Task instructions:
Leaving out all pictures, retype the records exactly.
[Given data — start]
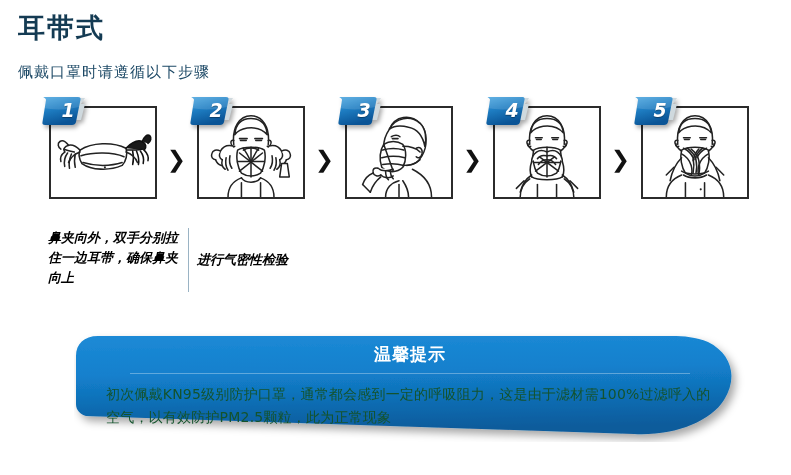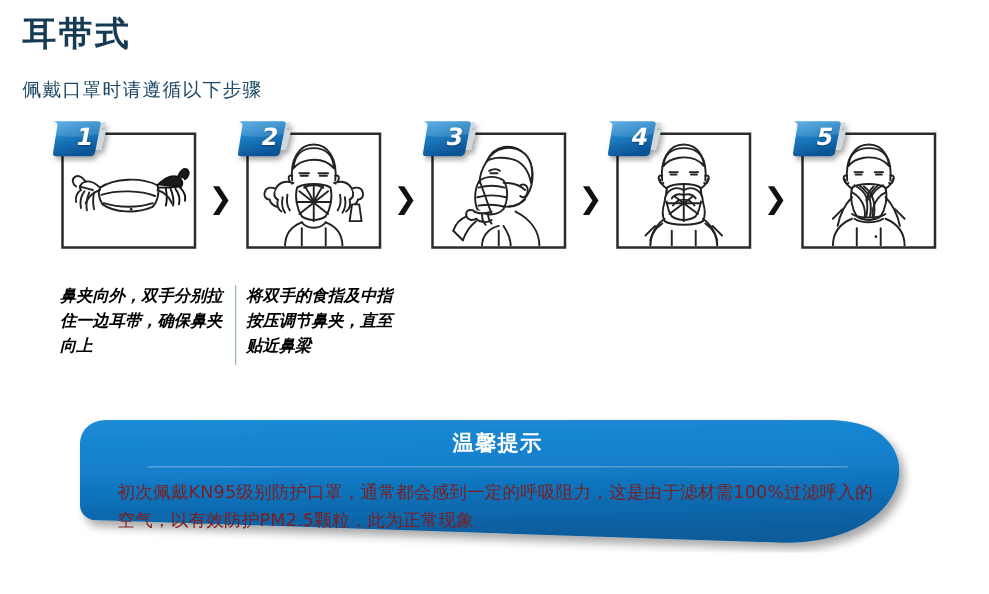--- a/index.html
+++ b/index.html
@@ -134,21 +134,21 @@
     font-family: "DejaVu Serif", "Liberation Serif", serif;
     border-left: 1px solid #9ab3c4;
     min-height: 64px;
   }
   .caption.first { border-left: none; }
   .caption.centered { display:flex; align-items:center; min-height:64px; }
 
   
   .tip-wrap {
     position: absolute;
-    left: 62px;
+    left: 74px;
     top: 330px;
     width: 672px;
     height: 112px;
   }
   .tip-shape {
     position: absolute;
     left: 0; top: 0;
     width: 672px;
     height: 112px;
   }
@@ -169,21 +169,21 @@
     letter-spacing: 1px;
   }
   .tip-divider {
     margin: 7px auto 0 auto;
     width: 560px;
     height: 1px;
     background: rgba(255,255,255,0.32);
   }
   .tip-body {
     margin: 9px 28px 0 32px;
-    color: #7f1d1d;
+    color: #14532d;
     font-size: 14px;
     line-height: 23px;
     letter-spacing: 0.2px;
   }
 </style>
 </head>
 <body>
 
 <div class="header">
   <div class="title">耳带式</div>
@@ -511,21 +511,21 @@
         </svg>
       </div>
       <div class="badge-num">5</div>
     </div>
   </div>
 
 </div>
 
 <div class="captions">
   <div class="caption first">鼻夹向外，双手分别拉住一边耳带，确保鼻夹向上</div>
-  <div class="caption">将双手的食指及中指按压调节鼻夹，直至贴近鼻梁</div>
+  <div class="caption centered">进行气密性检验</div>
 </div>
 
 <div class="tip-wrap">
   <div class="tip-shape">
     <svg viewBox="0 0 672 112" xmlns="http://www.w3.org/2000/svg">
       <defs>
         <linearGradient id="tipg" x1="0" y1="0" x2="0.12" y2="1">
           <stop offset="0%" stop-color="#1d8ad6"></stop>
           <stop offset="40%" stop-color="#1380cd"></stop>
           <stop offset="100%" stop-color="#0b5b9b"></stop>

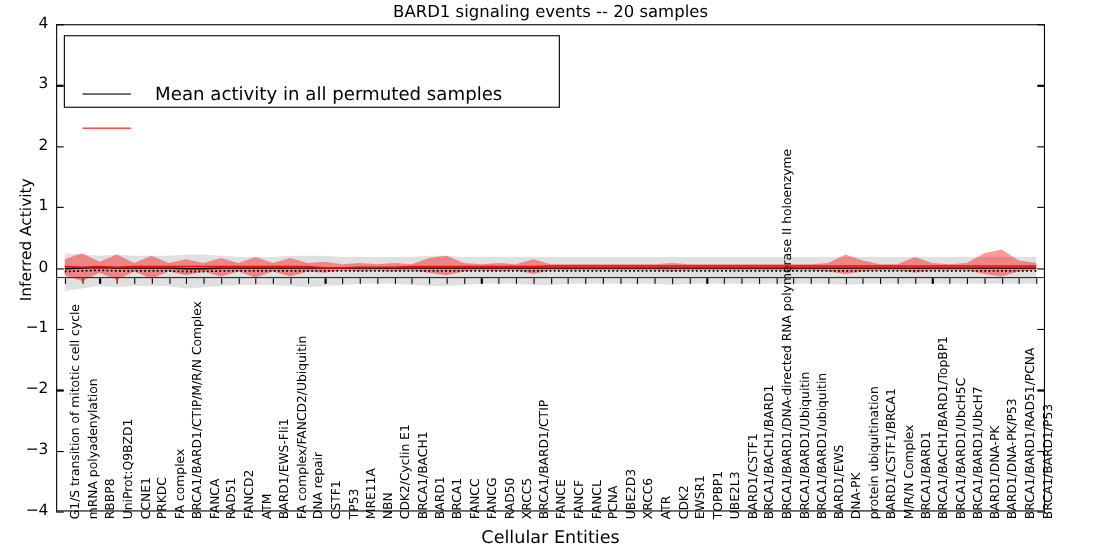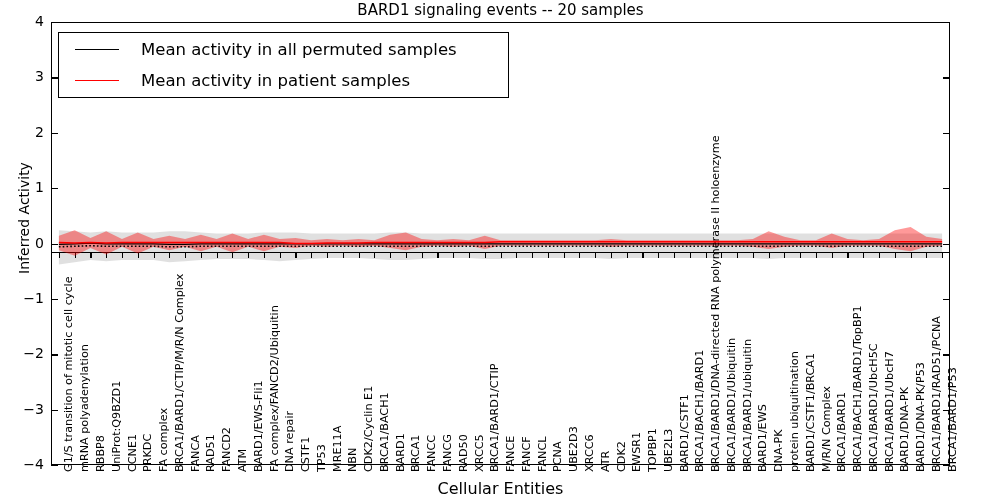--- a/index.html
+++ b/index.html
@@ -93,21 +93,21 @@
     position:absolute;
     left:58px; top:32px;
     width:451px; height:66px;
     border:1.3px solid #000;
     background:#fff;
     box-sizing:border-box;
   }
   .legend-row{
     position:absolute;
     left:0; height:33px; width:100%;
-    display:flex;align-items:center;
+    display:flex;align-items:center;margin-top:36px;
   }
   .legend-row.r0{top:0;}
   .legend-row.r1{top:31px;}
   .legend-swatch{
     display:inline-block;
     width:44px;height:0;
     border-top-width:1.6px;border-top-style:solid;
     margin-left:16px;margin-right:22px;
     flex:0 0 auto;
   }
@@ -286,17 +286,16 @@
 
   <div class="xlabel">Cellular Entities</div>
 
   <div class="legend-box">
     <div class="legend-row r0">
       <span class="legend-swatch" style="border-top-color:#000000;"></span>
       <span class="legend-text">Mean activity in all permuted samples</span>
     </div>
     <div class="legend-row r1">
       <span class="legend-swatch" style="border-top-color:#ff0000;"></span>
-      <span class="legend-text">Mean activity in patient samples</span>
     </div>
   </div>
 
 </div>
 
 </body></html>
[Given data — finish]
Response to the exercise:
--- a/index.html
+++ b/index.html
@@ -134,21 +134,21 @@
     font-family: "DejaVu Serif", "Liberation Serif", serif;
     border-left: 1px solid #9ab3c4;
     min-height: 64px;
   }
   .caption.first { border-left: none; }
   .caption.centered { display:flex; align-items:center; min-height:64px; }
 
   
   .tip-wrap {
     position: absolute;
-    left: 62px;
+    left: 74px;
     top: 330px;
     width: 672px;
     height: 112px;
   }
   .tip-shape {
     position: absolute;
     left: 0; top: 0;
     width: 672px;
     height: 112px;
   }
@@ -169,21 +169,21 @@
     letter-spacing: 1px;
   }
   .tip-divider {
     margin: 7px auto 0 auto;
     width: 560px;
     height: 1px;
     background: rgba(255,255,255,0.32);
   }
   .tip-body {
     margin: 9px 28px 0 32px;
-    color: #7f1d1d;
+    color: #14532d;
     font-size: 14px;
     line-height: 23px;
     letter-spacing: 0.2px;
   }
 </style>
 </head>
 <body>
 
 <div class="header">
   <div class="title">耳带式</div>
@@ -511,21 +511,21 @@
         </svg>
       </div>
       <div class="badge-num">5</div>
     </div>
   </div>
 
 </div>
 
 <div class="captions">
   <div class="caption first">鼻夹向外，双手分别拉住一边耳带，确保鼻夹向上</div>
-  <div class="caption">将双手的食指及中指按压调节鼻夹，直至贴近鼻梁</div>
+  <div class="caption centered">进行气密性检验</div>
 </div>
 
 <div class="tip-wrap">
   <div class="tip-shape">
     <svg viewBox="0 0 672 112" xmlns="http://www.w3.org/2000/svg">
       <defs>
         <linearGradient id="tipg" x1="0" y1="0" x2="0.12" y2="1">
           <stop offset="0%" stop-color="#1d8ad6"></stop>
           <stop offset="40%" stop-color="#1380cd"></stop>
           <stop offset="100%" stop-color="#0b5b9b"></stop>

--- a/index.html
+++ b/index.html
@@ -93,21 +93,21 @@
     position:absolute;
     left:58px; top:32px;
     width:451px; height:66px;
     border:1.3px solid #000;
     background:#fff;
     box-sizing:border-box;
   }
   .legend-row{
     position:absolute;
     left:0; height:33px; width:100%;
-    display:flex;align-items:center;
+    display:flex;align-items:center;margin-top:36px;
   }
   .legend-row.r0{top:0;}
   .legend-row.r1{top:31px;}
   .legend-swatch{
     display:inline-block;
     width:44px;height:0;
     border-top-width:1.6px;border-top-style:solid;
     margin-left:16px;margin-right:22px;
     flex:0 0 auto;
   }
@@ -286,17 +286,16 @@
 
   <div class="xlabel">Cellular Entities</div>
 
   <div class="legend-box">
     <div class="legend-row r0">
       <span class="legend-swatch" style="border-top-color:#000000;"></span>
       <span class="legend-text">Mean activity in all permuted samples</span>
     </div>
     <div class="legend-row r1">
       <span class="legend-swatch" style="border-top-color:#ff0000;"></span>
-      <span class="legend-text">Mean activity in patient samples</span>
     </div>
   </div>
 
 </div>
 
 </body></html>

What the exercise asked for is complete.